How far should I go? It's a question that comes up time and again if you are a teacher. To what extent is it legitimate to give help to your students?
Undoubtedly it's a key part of the job: to help them to greater knowledge or expertise. But there comes a point when helping is in danger of tipping over into actually doing it for them. This is a dilemma I'm currently facing, in the midst of the university applications season. Our students have until 15 January to get their details safely lodged in the Ucas database.
One key part of the process is the personal statement - a page or so of peerless prose that every applicant must write in order to sell themselves to admissions tutors. But isn't the clue in the name of the thing? It's a personal statement, one for them to write. If they can't manage that without teacher hovering in the background, should they be thinking about going to university at all? After all, it's only 600 or 700 words, barely longer than this column, and on a topic they should know something about: themselves. If that's too taxing, how are they going to fare a year or two down the line when several thousand words are required on Wittgenstein's Tractatus Logico-Philosophicus?
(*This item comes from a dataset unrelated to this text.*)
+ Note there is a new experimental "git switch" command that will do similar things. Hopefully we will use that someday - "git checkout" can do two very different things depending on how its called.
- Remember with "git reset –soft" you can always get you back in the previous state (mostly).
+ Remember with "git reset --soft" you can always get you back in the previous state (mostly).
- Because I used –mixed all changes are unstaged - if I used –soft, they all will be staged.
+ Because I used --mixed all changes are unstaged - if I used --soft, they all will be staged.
It's an argument which, given a level playing field for all applicants, would be hard to resist. But there's the rub. My students - hitherto underachieving young adults from the inner city - tend not to have parents versed in the system to assist them. So if I don't "help" them, who will? And help they certainly need! In this regard The X-Factor has a lot to answer for. Half my students seem to think it's Cheryl Cole they are pitching to, rather than some nit-picking academic whose TV set probably doesn't even have a button for the "commercial stations".
I tell them that what they need to demonstrate is commitment, intellectual curiosity and an enquiring mind. They write about love and passion for the subject. I suggest to one student that a good reason for studying psychology might be to find out more about the workings of the human mind. Her statement starts: "Studying for a degree in psychology will be the first step towards fulfilling my dreams."
Some of the nuances of the language are clearly lost on them, too. Pedant that I am, I think that when it comes to their studies there is a clear difference between ardour (good) and fanaticism (bad). But attempts to persuade a student that writing "I am exceptionally fanatical to study sociology" is a seriously bad idea are met with the most sceptical of looks. It's in the thesaurus, he says, so it has to be right.
Exactly how far, then, should I go in "helping" my students with their oh-so-personal statements? Far enough, would be my answer, to squeeze out this little gem I came across only yesterday: "On my current course I am constantly embracing myself in preparation for my chosen career."
Stephen Jones is a lecturer at a college in London.